Why that legal ambiguity isn't a way to close Gitmo
But this is not a solution for Guantanamo. As with the platinum coin, part of the reason that the zany loophole solution isn't really a solution is that it will worsen, rather than address, the underlying political issues. American voters have shown very little interest in taking a principled stand for emptying Gitmo, perhaps because about one in six released detainees return to the fight. Congress has proven that Obama needs their help, or at least their acquiescence, to act on Guantanamo. Congressional leaders have made it very clear that Obama's prisoner swap and his failure to notify Congress in advance as is legally required makes them less inclined to take political risks to help him close Guantanamo.
Advocates for closing Guantanamo might be tempted here to endorse the Congress-defying imperial presidency they otherwise loathe. But even that would not actually solve the larger question of whether the US treats foreign terrorists as combatants or criminals. And it certainly wouldn't solve the question of where to send those detainees, which has actually been one of the most difficult impediments to closing the prison.
A big issue here is that dozens of Guantanamo detainees, slightly more than half of the prison's overall population, have been cleared for release. Sometimes this is for lack of evidence, sometimes because the US earnestly believes they do not pose a threat.

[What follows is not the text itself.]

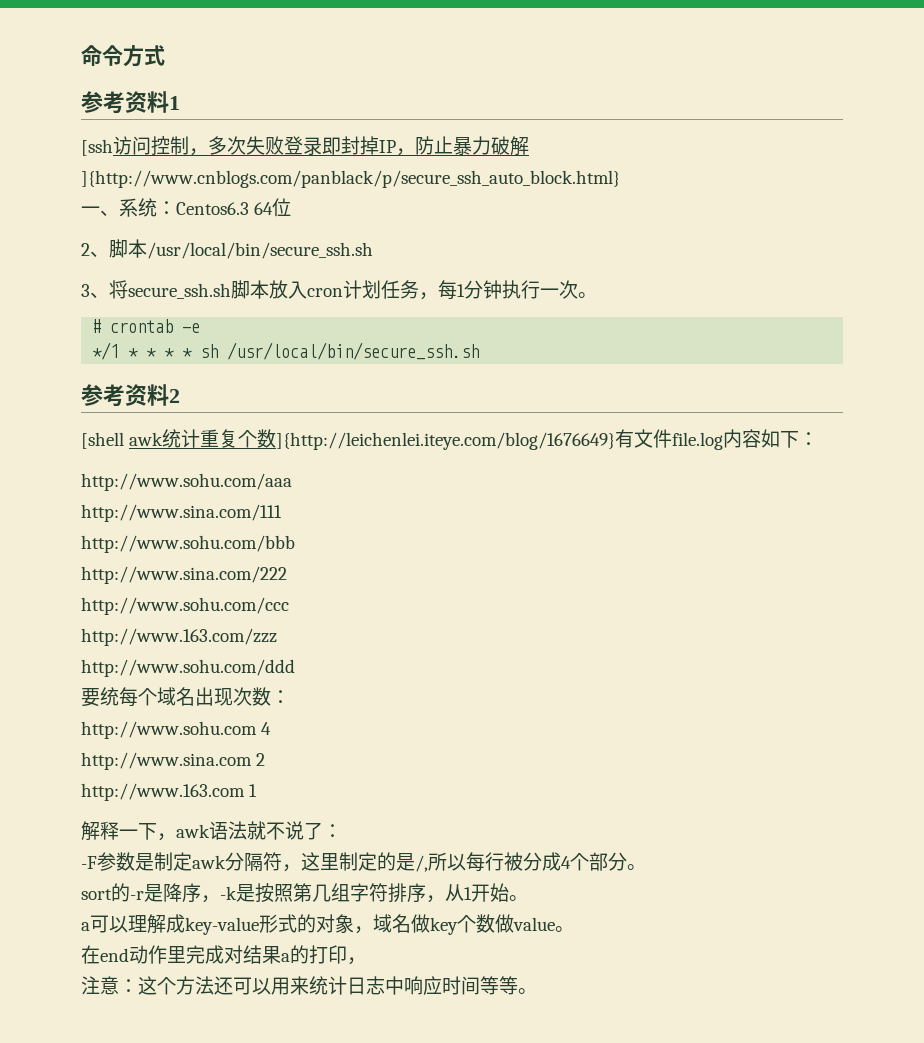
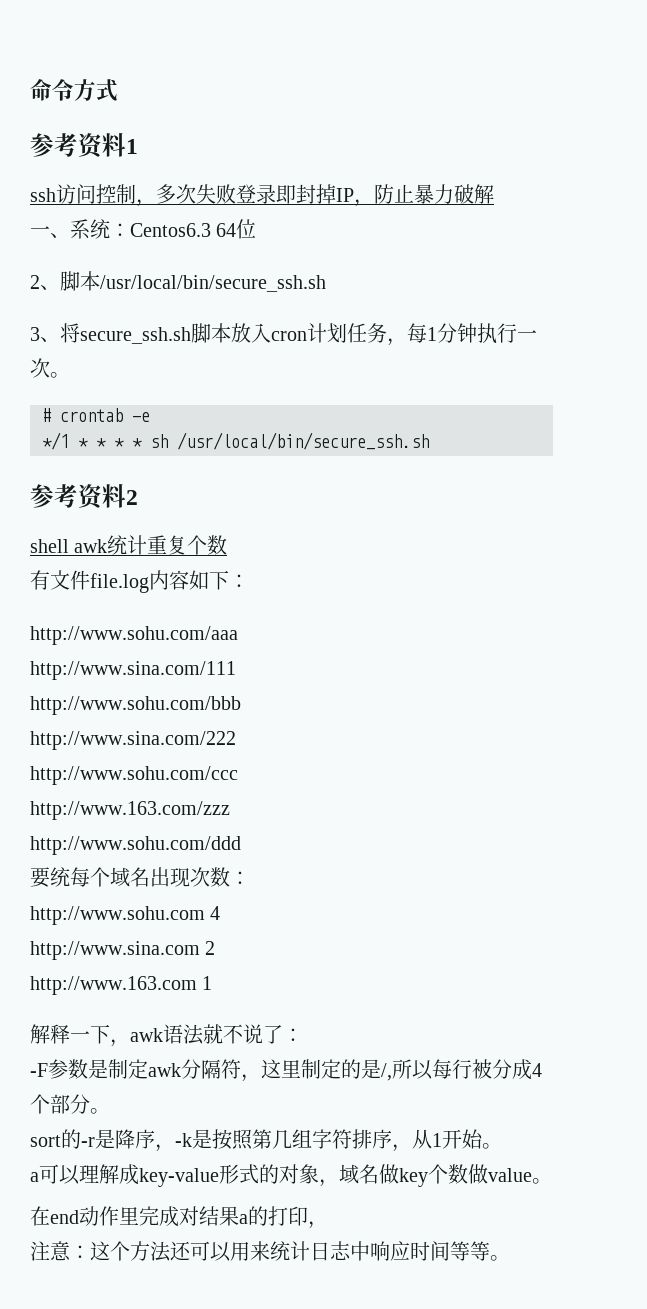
- [ssh访问控制，多次失败登录即封掉IP，防止暴力破解]{http://www.cnblogs.com/panblack/p/secure_ssh_auto_block.html}
+ ssh访问控制，多次失败登录即封掉IP，防止暴力破解
- [shell awk统计重复个数]{http://leichenlei.iteye.com/blog/1676649}有文件file.log内容如下：
+ shell awk统计重复个数
+ 有文件file.log内容如下：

There are two reasons that they have not been released, neither of which would be solved by prisoner exchanges. The first reason is that about one in six, and perhaps one in four, released Guantanamo detainees return to terrorism. The Obama administration does not want to take the blame for allowing the release of a detainee who goes on to commit another Boston Marathon bombing. (Even the five released Taliban fighters will spend a year living in Qatar before returning to Afghanistan.)

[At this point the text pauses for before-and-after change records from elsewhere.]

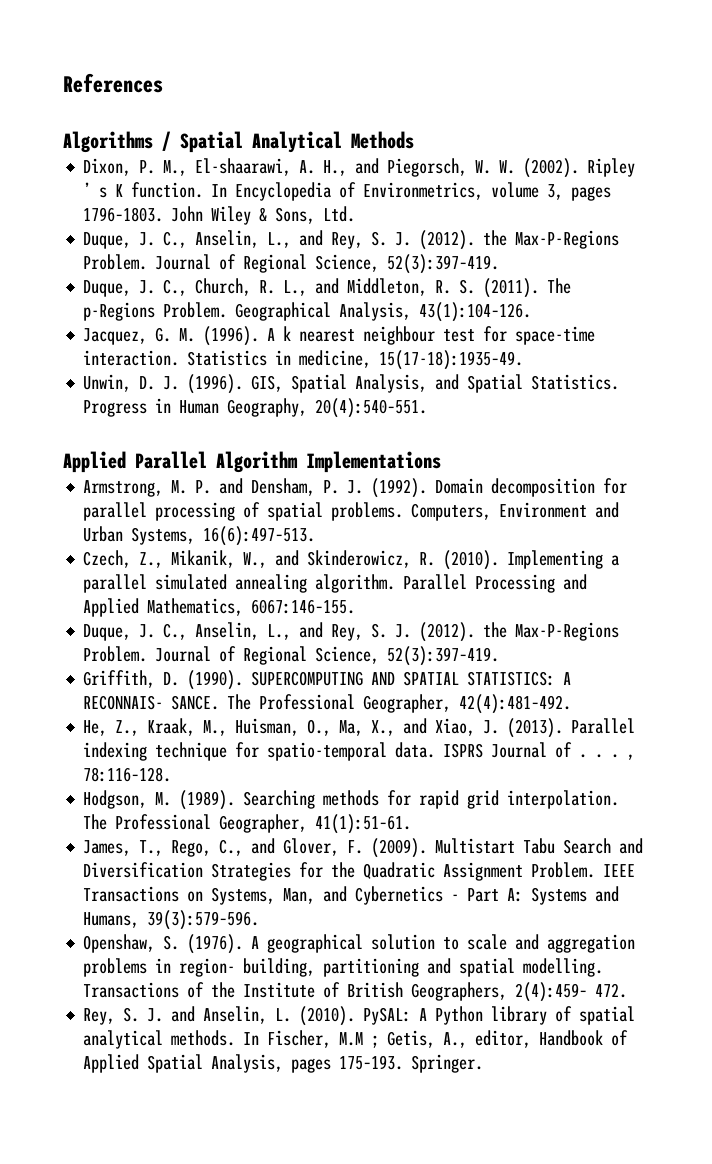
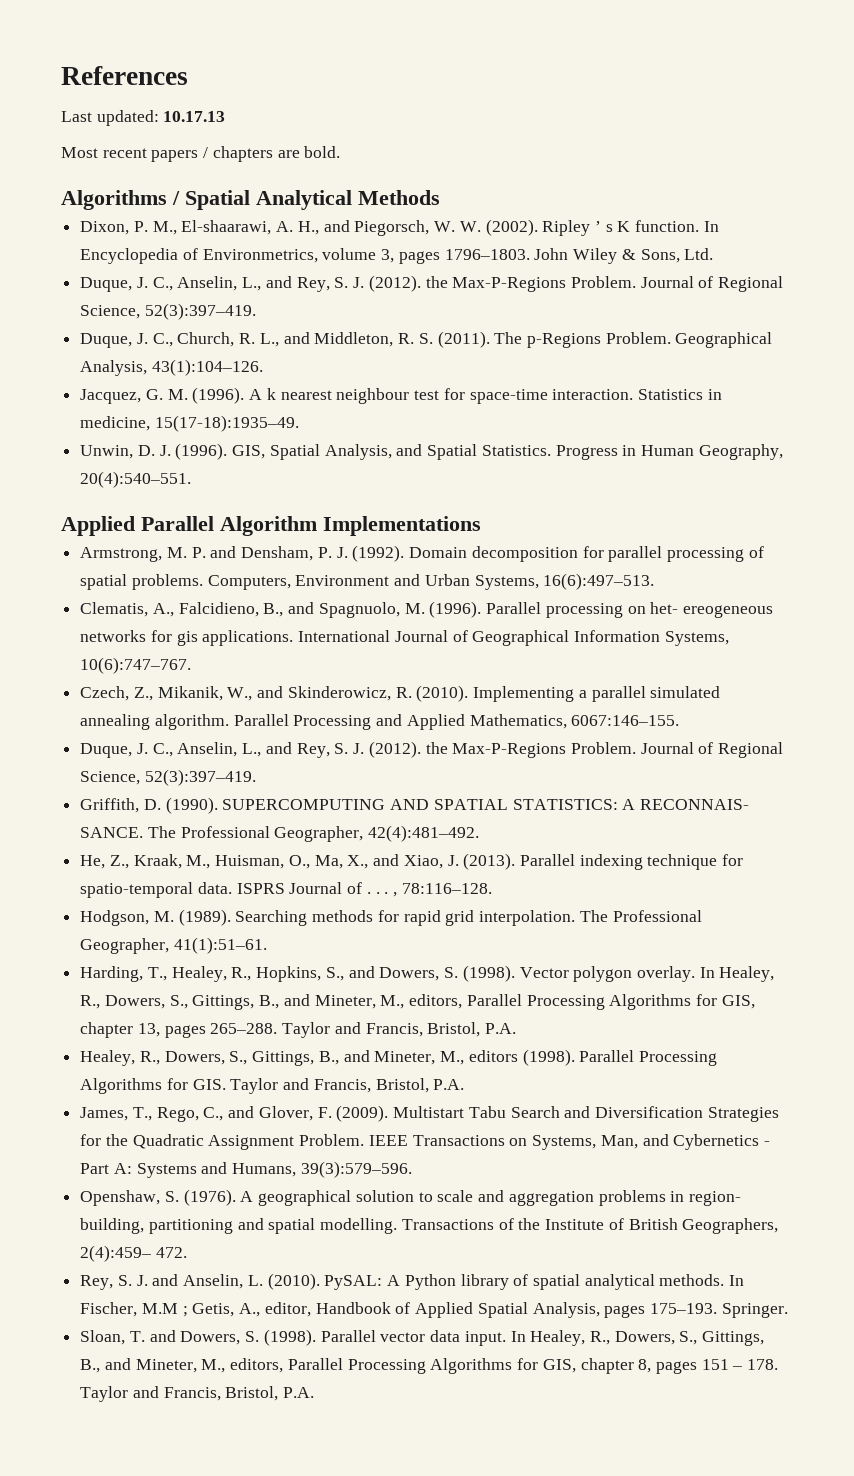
+ Last updated: 10.17.13
+ Most recent papers / chapters are bold.
+ Clematis, A., Falcidieno, B., and Spagnuolo, M. (1996). Parallel processing on het- ereogeneous networks for gis applications. International Journal of Geographical Information Systems, 10(6):747–767.
+ Harding, T., Healey, R., Hopkins, S., and Dowers, S. (1998). Vector polygon overlay. In Healey, R., Dowers, S., Gittings, B., and Mineter, M., editors, Parallel Processing Algorithms for GIS, chapter 13, pages 265–288. Taylor and Francis, Bristol, P.A.
+ Healey, R., Dowers, S., Gittings, B., and Mineter, M., editors (1998). Parallel Processing Algorithms for GIS. Taylor and Francis, Bristol, P.A.
+ Sloan, T. and Dowers, S. (1998). Parallel vector data input. In Healey, R., Dowers, S., Gittings, B., and Mineter, M., editors, Parallel Processing Algorithms for GIS, chapter 8, pages 151 – 178. Taylor and Francis, Bristol, P.A.

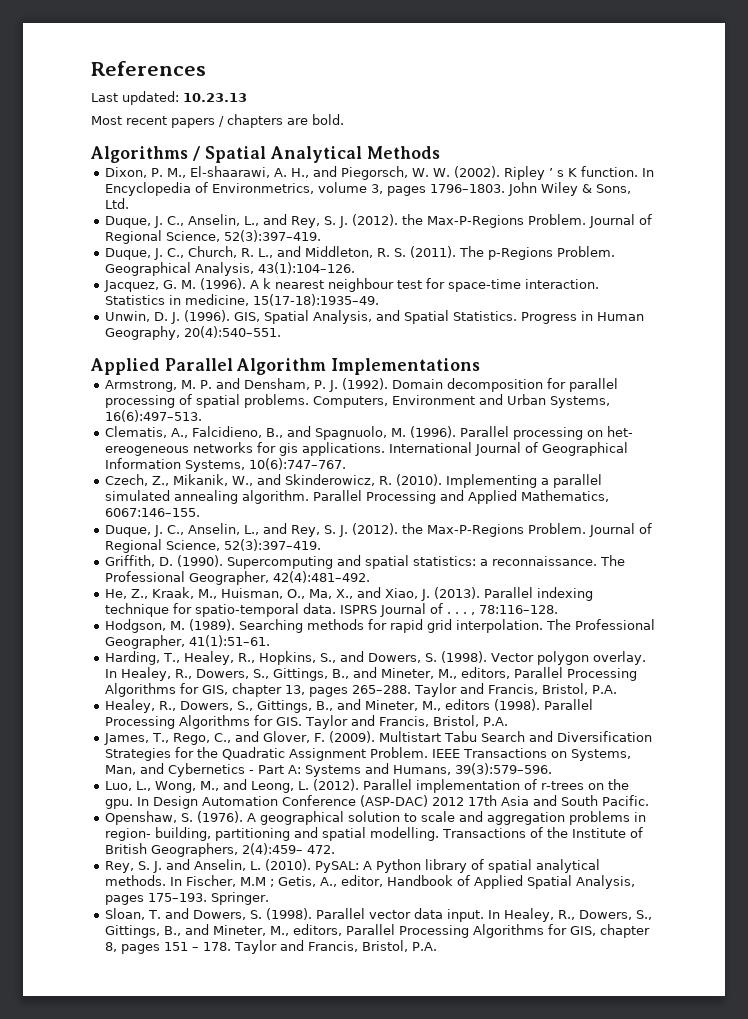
- Last updated: 10.17.13
+ Last updated: 10.23.13
- SUPERCOMPUTING AND SPATIAL STATISTICS: A RECONNAIS- SANCE.
+ Supercomputing and spatial statistics: a reconnaissance.
+ Luo, L., Wong, M., and Leong, L. (2012). Parallel implementation of r-trees on the gpu. In Design Automation Conference (ASP-DAC) 2012 17th Asia and South Pacific.

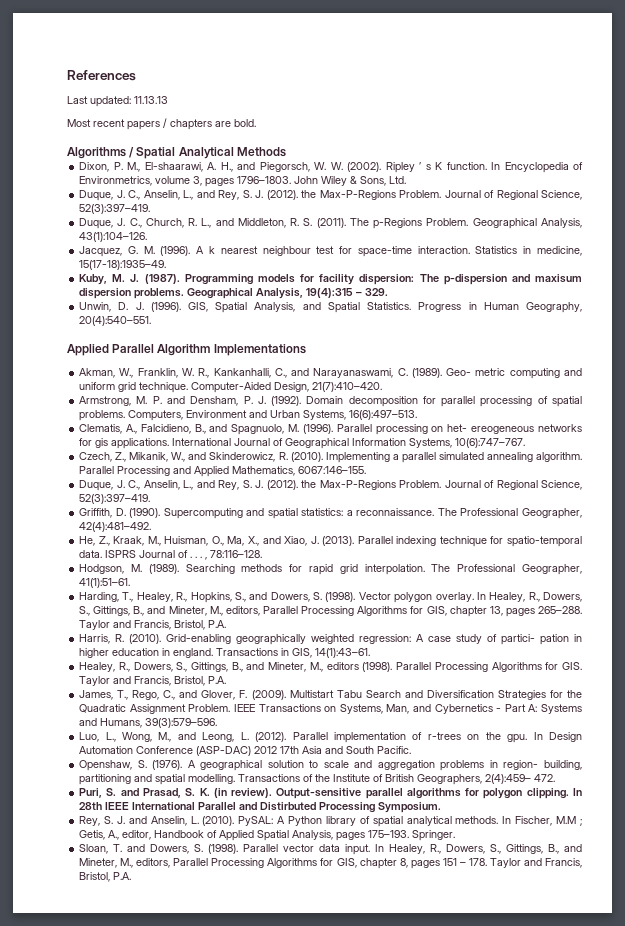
- Last updated: 10.23.13
+ Last updated: 11.13.13
+ Kuby, M. J. (1987). Programming models for facility dispersion: The p-dispersion and maxisum dispersion problems. Geographical Analysis, 19(4):315 – 329.
+ Akman, W., Franklin, W. R., Kankanhalli, C., and Narayanaswami, C. (1989). Geo- metric computing and uniform grid technique. Computer-Aided Design, 21(7):410–420.
+ Harris, R. (2010). Grid-enabling geographically weighted regression: A case study of partici- pation in higher education in england. Transactions in GIS, 14(1):43–61.
+ Puri, S. and Prasad, S. K. (in review). Output-sensitive parallel algorithms for polygon clipping. In 28th IEEE International Parallel and Distirbuted Processing Symposium.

Then there's the fact that the US cannot legally release a detainee into a country if we have strong reason to believe that country's government will torture them; this rules out an awfully large number of detainees' home countries. And often detainees' home countries' simply refuse to accept their return or — like in the case of Yemen — lack the physical prison infrastructure to house them. The US cannot legally take these detainees, most of whom are not Afghan nationals, and simply drop them off by the side of a random road in Kabul, like a family pet that bit the baby. So the Obama administration has to try to find a third country that will accept them. This is why, for example, it wrangled Bermuda into accepting a handful of Chinese detainees whom China had refused to take back.
Were Obama to declare all of the Gitmo detainees to be legal enemy combatants, he would make these problems harder to solve, not easier. It's one thing for the US State Department to call up the Bermudan foreign ministry and ask them to accept some Chinese detainees whom the US insists are harmless; it's quite another to ask Bermuda to accept people whom we legally designate as active fighters in an ongoing war. Even if Obama decided it were worth the risk to jump dump the entire population of Guantanamo into the Taliban's hands, it's not at all clear that even the Taliban would accept the detainees, not all of whom fought with the group.
President Obama has stopped blaming his administration's problems on the Bush administration, for the very good reason that it sounds like a lame excuse. But the truth is that Bush left him, and the United States, with a remarkably complex set of legal, political, and diplomatic problems when he decided to start housing detainees indefinitely and without charge in Guantanamo Bay.